# Do you choose movies based on awards they have won?



## Marie5656 (Nov 26, 2016)

*I am watching CBS This Morning and they just teased a segment about "movies you HAVE to see before the award season starts".   Which begs the question...do you base any movie choices on whether they have won or been nominated for an Oscar, Golden Globe or whatever?  Do you feel you HAVE to see a movie because of awards?
I, for one, rarely do.  I choose my viewing based not on popularity, awards, or box office $$.  If it looks like a movie I would like, I will watch it.  If not, I pass.  Many of my most favorite films have come no where near award potential.  But, maybe it is just me.  I have usually been one to not follow the crowd, anyway.*


----------



## MarkinPhx (Nov 26, 2016)

I don't pay too much attention to the awards anymore. If a movie does interest me I will check Rotten Tomatoes and see what a few critics who I trust have to say about it. With that being said, I was holding off watching Whiplash but then when it got all those nominations I did watch it and am glad I did. One of the best movies I have watched in awhile.


----------



## Jackie22 (Nov 26, 2016)

I do pay attention to the awards, and will try to see one or two that are recommended but do not feel I have to see them, the award winning movies are usually very good movies.


----------



## NancyNGA (Nov 26, 2016)

Rarely pay attention.  It seems my taste runs a little different than the Academy a lot of times.


----------



## Lon (Nov 26, 2016)

I choose a particular movie if it has a cast that I like.


----------



## BlondieBoomer (Nov 26, 2016)

I do pay attention but also read reviews from other sources. AARP often has some good recommendations. We should start a thread here for movie recommendations. Saturday nights are Movie Night at our house if there's nothing else going on. We rent or stream movies so we're always looking for good things to watch.


----------



## Ruth n Jersey (Nov 26, 2016)

Lon said:


> I choose a particular movie if it has a cast that I like.


 I do the same thing. Much more enjoyable if I like the cast. I only go by reviews if they are from people I know,friends and family members. They know my tastes and I usually abide by that.


----------



## Marie5656 (Nov 26, 2016)

BlondieBoomer said:


> I do pay attention but also read reviews from other sources. AARP often has some good recommendations. We should start a thread here for movie recommendations. Saturday nights are Movie Night at our house if there's nothing else going on. We rent or stream movies so we're always looking for good things to watch.

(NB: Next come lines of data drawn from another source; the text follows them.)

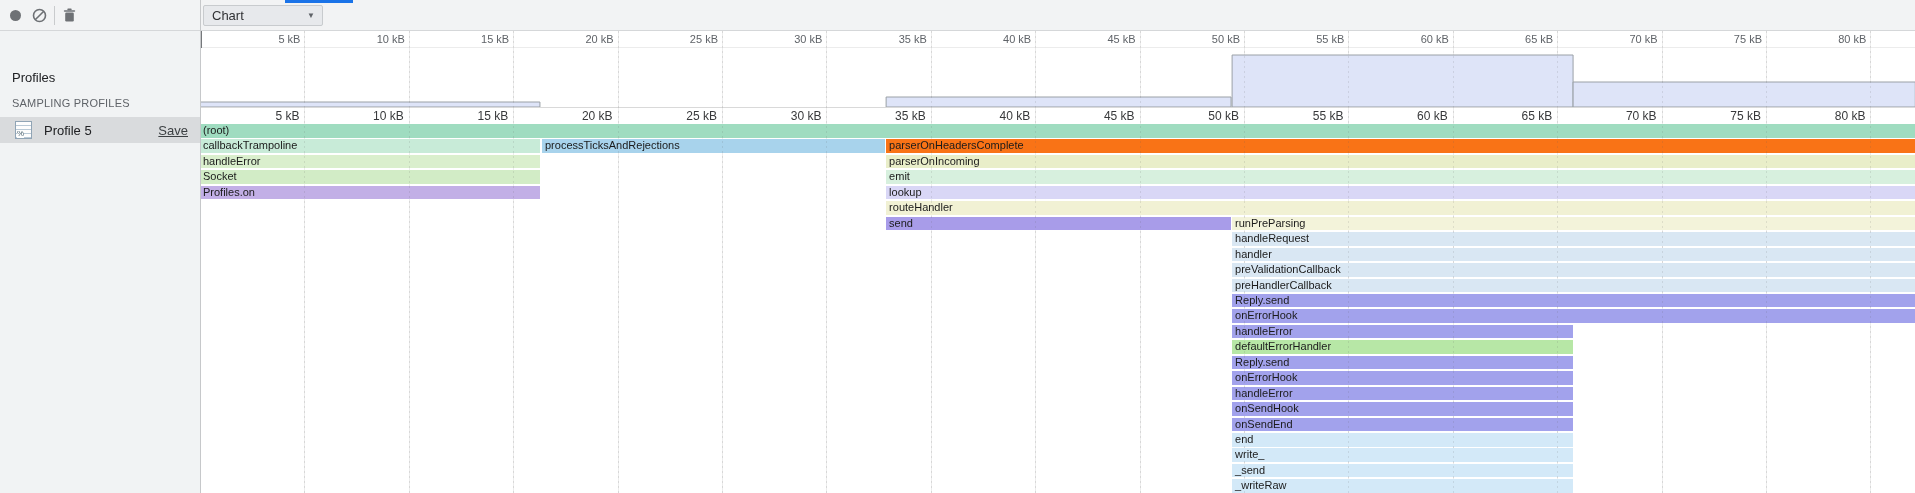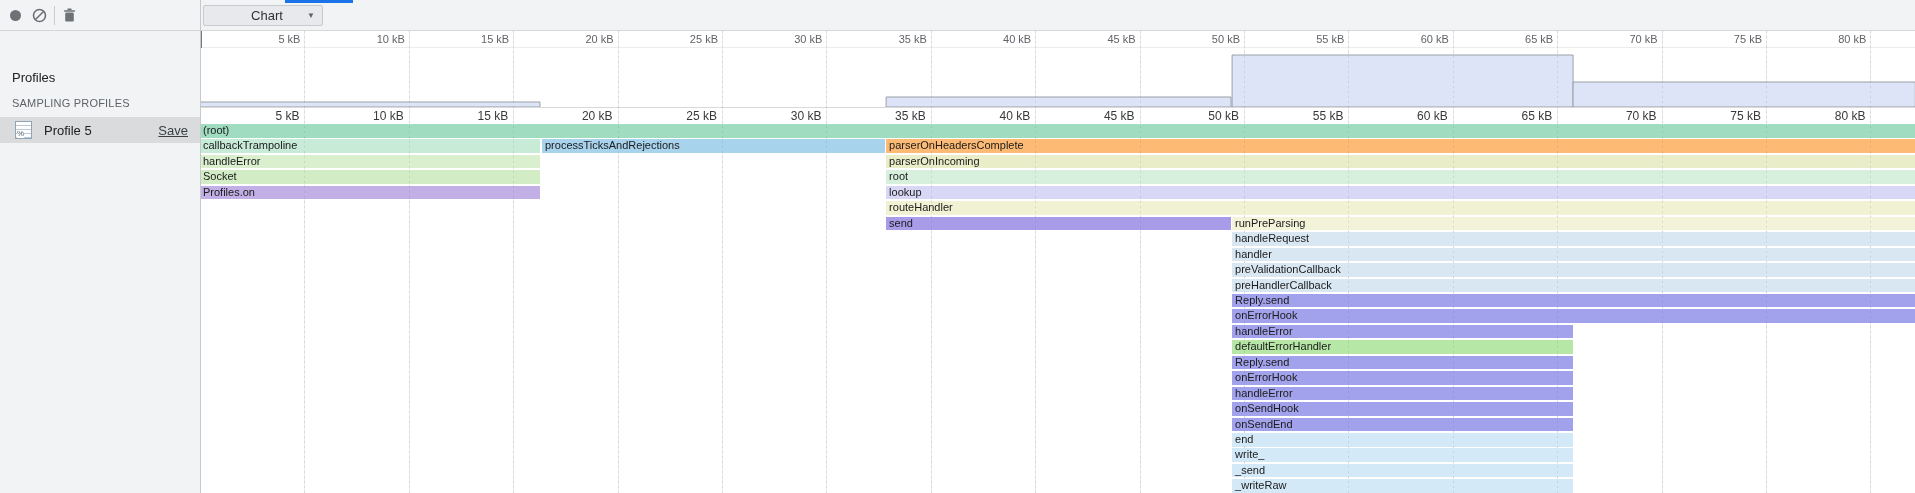--- a/index.html
+++ b/index.html
@@ -8,21 +8,21 @@
        -webkit-font-smoothing:antialiased;}
   
   .toolbar{position:absolute;left:0;top:0;width:1915px;height:31px;
            background:#f2f3f4;border-bottom:1px solid #d5d7d9;box-sizing:border-box;}
   .accent-line{position:absolute;top:0;height:3px;}
   .tb-icon{position:absolute;top:7px;width:17px;height:17px;cursor:pointer;}
   .record-dot{position:absolute;left:3px;top:3px;width:11px;height:11px;border-radius:50%;background:#6e7175;}
   .tb-sep{position:absolute;left:54px;top:6px;width:1px;height:19px;background:#c9cbcd;}
   .view-select{position:absolute;left:203px;top:5px;width:120px;height:21px;background:#e7e9ec;
                border:1px solid #c8cbce;border-radius:2px;box-sizing:border-box;
-               font-size:13px;color:#303134;line-height:19px;padding-left:8px;cursor:pointer;text-align:center;}
+               font-size:13px;color:#303134;line-height:19px;padding-left:8px;cursor:pointer;}
   .view-select .arrow{position:absolute;right:7px;top:6px;font-size:8px;color:#5f6368;line-height:8px;}
   
   .sidebar{position:absolute;left:0;top:31px;width:200px;height:462px;background:#f1f3f4;box-sizing:border-box;}
   .sidebar-divider{position:absolute;left:200px;top:0;width:1px;height:493px;background:#c6c8ca;z-index:7;}
   .sb-heading{position:absolute;left:12px;top:39px;font-size:13px;color:#202124;}
   .sb-section{position:absolute;left:12px;top:66px;font-size:11px;color:#5f6368;letter-spacing:.2px;}
   .profile-row{position:absolute;left:0;top:86px;width:200px;height:26px;background:#d9dbdd;cursor:pointer;}
   .profile-icon{position:absolute;left:15px;top:4px;width:17px;height:18px;background:#fdfdfd;
                 border:1px solid #90a4b5;box-sizing:border-box;
                 background-image:repeating-linear-gradient(to bottom,transparent 0 3px,#b9c9d6 3px 4px);}
@@ -148,25 +148,25 @@
         <div class="r2-label" style="left: 1183.8px; width: 64px;">60 kB</div>
         <div class="r2-label" style="left: 1288.2px; width: 64px;">65 kB</div>
         <div class="r2-label" style="left: 1392.6px; width: 64px;">70 kB</div>
         <div class="r2-label" style="left: 1497px; width: 64px;">75 kB</div>
         <div class="r2-label" style="left: 1601.4px; width: 64px;">80 kB</div>
       </div>
     <div id="flame">
         <div class="bar" style="left: 0px; width: 1715.29px; top: 93px; background: rgb(159, 220, 192);"><span>(root)</span></div>
         <div class="bar" style="left: 0px; width: 339.926px; top: 108.45px; background: rgb(200, 235, 216);"><span>callbackTrampoline</span></div>
         <div class="bar" style="left: 342.014px; width: 343.058px; top: 108.45px; background: rgb(168, 211, 236);"><span>processTicksAndRejections</span></div>
-        <div class="bar" style="left: 686.117px; width: 1029.18px; top: 108.45px; background: #fdba74;"><span>parserOnHeadersComplete</span></div>
+        <div class="bar" style="left: 686.117px; width: 1029.18px; top: 108.45px; background: #f97316;"><span>parserOnHeadersComplete</span></div>
         <div class="bar" style="left: 0px; width: 339.926px; top: 123.9px; background: rgb(218, 239, 205);"><span>handleError</span></div>
         <div class="bar" style="left: 686.117px; width: 1029.18px; top: 123.9px; background: rgb(233, 238, 201);"><span>parserOnIncoming</span></div>
         <div class="bar" style="left: 0px; width: 339.926px; top: 139.35px; background: rgb(210, 236, 198);"><span>Socket</span></div>
-        <div class="bar" style="left: 686.117px; width: 1029.18px; top: 139.35px; background: rgb(215, 240, 222);"><span>root</span></div>
+        <div class="bar" style="left: 686.117px; width: 1029.18px; top: 139.35px; background: rgb(215, 240, 222);"><span>emit</span></div>
         <div class="bar" style="left: 0px; width: 339.926px; top: 154.8px; background: rgb(194, 175, 230);"><span>Profiles.on</span></div>
         <div class="bar" style="left: 686.117px; width: 1029.18px; top: 154.8px; background: rgb(217, 215, 246);"><span>lookup</span></div>
         <div class="bar" style="left: 686.117px; width: 1029.18px; top: 170.25px; background: rgb(241, 241, 212);"><span>routeHandler</span></div>
         <div class="bar" style="left: 686.117px; width: 344.938px; top: 185.7px; background: rgb(168, 156, 233);"><span>send</span></div>
         <div class="bar" style="left: 1032.1px; width: 683.194px; top: 185.7px; background: rgb(243, 243, 218);"><span>runPreParsing</span></div>
         <div class="bar" style="left: 1032.1px; width: 683.194px; top: 201.15px; background: rgb(217, 231, 243);"><span>handleRequest</span></div>
         <div class="bar" style="left: 1032.1px; width: 683.194px; top: 216.6px; background: rgb(217, 231, 243);"><span>handler</span></div>
         <div class="bar" style="left: 1032.1px; width: 683.194px; top: 232.05px; background: rgb(217, 231, 243);"><span>preValidationCallback</span></div>
         <div class="bar" style="left: 1032.1px; width: 683.194px; top: 247.5px; background: rgb(217, 231, 243);"><span>preHandlerCallback</span></div>
         <div class="bar" style="left: 1032.1px; width: 683.194px; top: 262.95px; background: rgb(162, 162, 236);"><span>Reply.send</span></div>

Yes, it would be great to have a single go-to thread for recommendations.


----------



## tnthomas (Nov 26, 2016)

Movie "awards" are meaningless in my world.     But, I do notice that some of the movies that I like tend to get awards.    If I like the cast, it doesn't matter what the award giving folks think...at all.


----------



## fureverywhere (Nov 26, 2016)

I rarely go to the movies. It has to be a subject I am 100% interested in. Then I will read reviews. I saw two movies in one year..."The Secret Life of Pets" and "Deepwater Horizon". Both were EXCELLENT...meh, I don't care about awards and even take reviews with a grain of salt.


----------



## Butterfly (Nov 26, 2016)

NancyNGA said:


> Rarely pay attention.  It seems my taste runs a little different than the Academy a lot of times.



Mine, too, Nancy !


----------



## Wilberforce (Nov 27, 2016)

I don't go to the movies but do have a big DVD library at home. I often buy movies I have seen before and enjoyed. I read the reviews on Amazon if it is a movie I don't know. If cruising for something new I do so by star, topic or type of movie eg dramas or comedies. Sometimes I see what is on sale then read the reviews.


----------



## SeaBreeze (Nov 27, 2016)

I don't see many movies at the theater, but when I do go to see one I just go by the ad, the stars in it and if there's a trailer online to check out I usually do that.  Never paid much attention to awards, money made at the box office or online reviews.


----------



## tnthomas (Nov 27, 2016)

I never go to a movie theater, if a movie isn't on TV or and online service, then I just ain't seeing' it.   I'm not agoraphobic, but the theater place is usually filled with noisy, inconsiderate kids and adults, and expensive refreshments.  :shrug:


----------



## OneEyedDiva (Dec 8, 2016)

Never.  I very rarely see a movie in the theater. It has to be something I can't wait to see either because of the genre, cast or both. Last movie I saw in the theater was Independence Day: Resurgence. Couldn't wait for the sequel because I loved the original so much but I was a bit disappointed in it.


----------



## WheatenLover (Dec 8, 2016)

I rarely go to the movies, but before I watch any movie, I check Rotten Tomatoes first. Of course, at home, I can just turn it off if I don't like it, but there is no way I'm going to shell out all that money for tickets and my husband's concessions on a whim. A movie has to be pretty darned great before I'll spend $9.50 per ticket, plus more than that on my husband's coke and popcorn ($23 last time, plus $19 for tickets).


----------